Authors: K. A. Holt
“Drink this, too. You’ll need your energy, since you were up so early this morning.”
I broke the seal on the vial and took a minty sip. It did not go well with the eggs. I was about to ask if I had to drink the whole thing when Mr. Shugabert’s disembodied voice broke in and said, “Mike. School starts in approximately fifteen minutes. For optimal arrival time, you should leave in two minutes.”
“See there,” Dad grumbled. “You don’t even need to map out a route.”
I pushed my plate away and went into my room without a word. I grabbed my school stuff and marched to the front door.
“Hey,” Dad said as I pushed the button and the door whooshed open. “I need you to take this with you.” He shoved an old book at me. It was the one that had been on his mattress the night before.
“Why?” I asked. I didn’t want to lug some heavy thing with me the whole day.
“Your teacher is an expert on these things and I’d like her to look at the binding. I’m worried it’s in bad shape.”
“Whatever,” I said, snatching the book from him.
“Be gentle with it, Mike,” he said impatiently. “Don’t let any pages fall out.”
“Fine!” I said. I shoved it in my bag and stomped out the door.
“What is their problem?” I muttered to myself, walking down the hall in front of our apartment. I just couldn’t figure out why Mom and Dad were acting so protective and weird. And what was that blue light, anyway? And the humming noise? Maybe I could pop by on my way home from class this afternoon. After all, I now knew where those handy buttons were located….
“Hello.”
I wheeled around and saw Larc walking next to me, her feet perfectly in step with mine.
“Uh, hello,” I said.
“Your name is Mike.”
“That’s right,” I said, instinctively not being too friendly.
“My name is Larc.”
“I know,” I said, giving her a quizzical look. “We met yesterday.”

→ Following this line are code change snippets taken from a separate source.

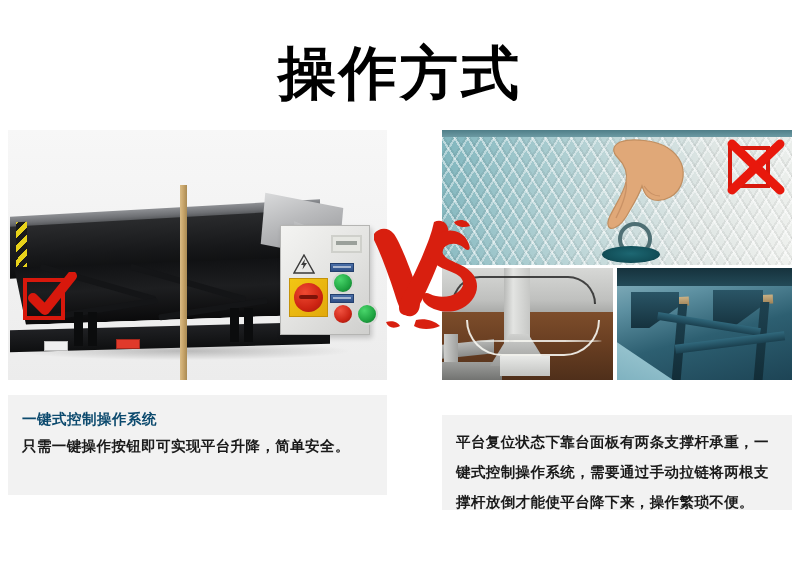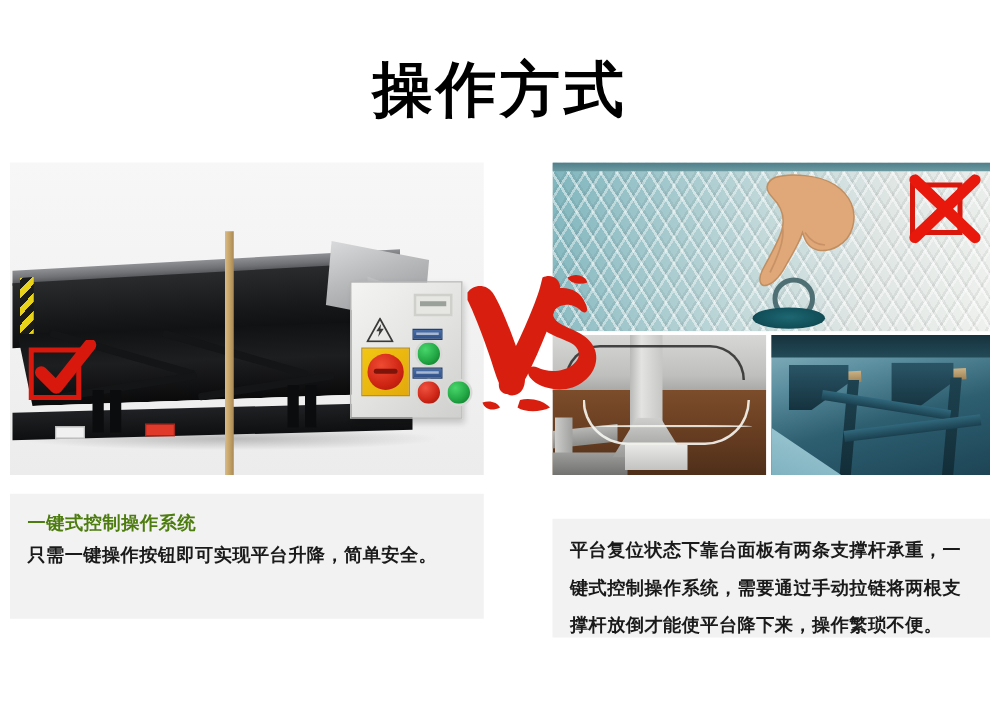"操作方式" .page-title { font-size: 48px -> 58px }
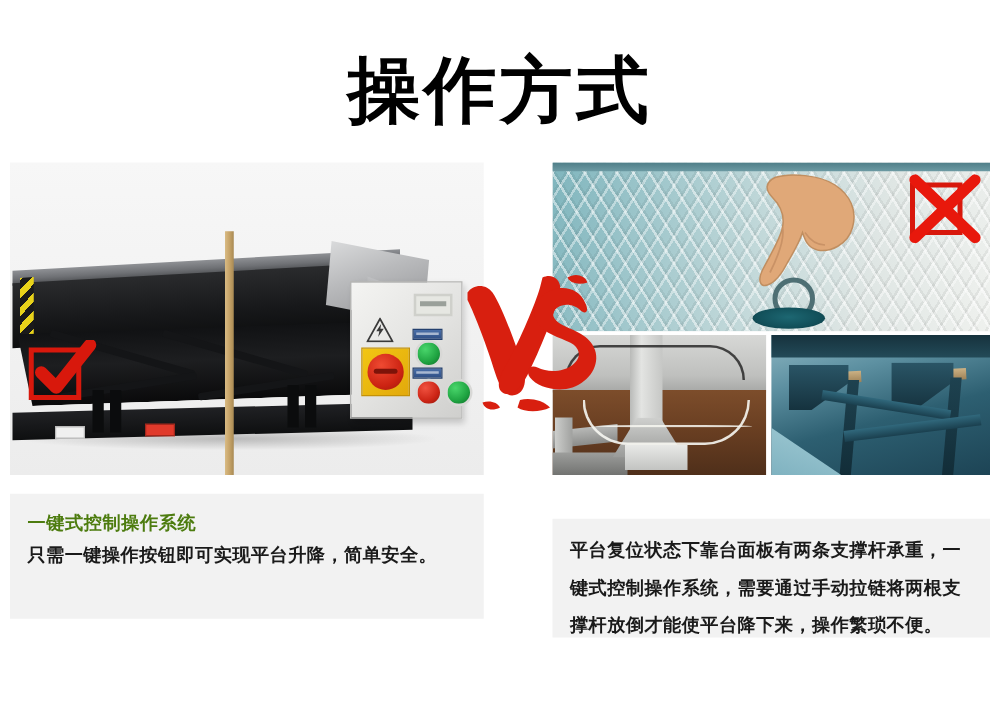"一键式控制操作系统" .text-box .heading { color: #4d7c0f -> #0c4a6e }
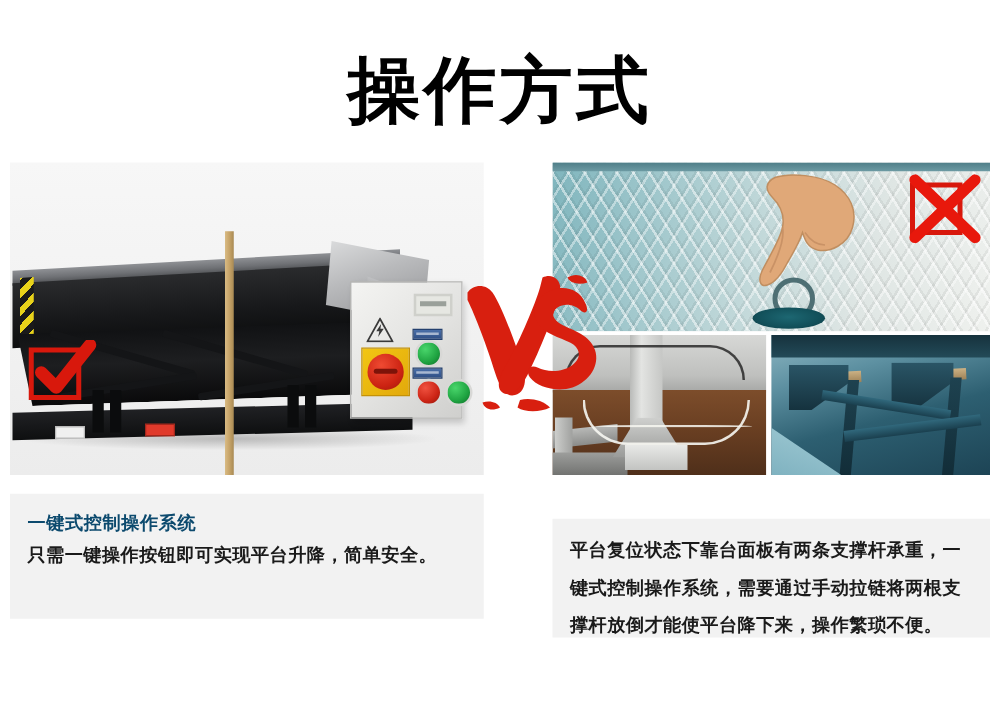"只需一键操作按钮即可实现平台升降，简单安全。" .text-box .body { font-family: Liberation Mono, monospace -> none }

Her eyes glinted and a smirk formed at the corner of her mouth. “I vomited on the shuttle yesterday.”
“Oh yeah?” I said. This girl had obvious memory and …
conversational
issues, and I had stuff to think about. So I started walking faster.
“Yes. But I feel better today.”
“Mm-hmm,” I said, staring straight ahead.
“Are you excited about class?”
Man. Would this girl never shut up? I kept walking.
“I’m pretty jazzed. I bet we get to learn a bevy of fascinating space facts.”
I looked at her like “You have got to be kidding me.”
“Plus,” she said, leaning her pale face toward mine and grabbing my arm to stop me, “I can tell you what the blue light is. And the humming. I know all about the humming.”
I stared at
Larc, gaping. How did she know about the blue light? And more importantly, how did she know that
I
knew about the blue light?
She smiled at me, flashing those teeth mottled with blue braces. I yanked my arm from her grip and kept walking. I wasn’t sure I wanted to delve into taboo subjects with this girl. I couldn’t tell if she was setting me up for some kind of practical joke or what. Kids were always causing me grief, and sometimes it seemed like the girls were the worst. At least with the boys, I
knew
when they wanted to come after me. But with girls, well, they were trickier. They’d smile at you kind of pretty and lure you in. Then
whap.
Someone would drop a grasshrinker in your pants and you’d spend the next three hours in the nurse’s office waiting to resize.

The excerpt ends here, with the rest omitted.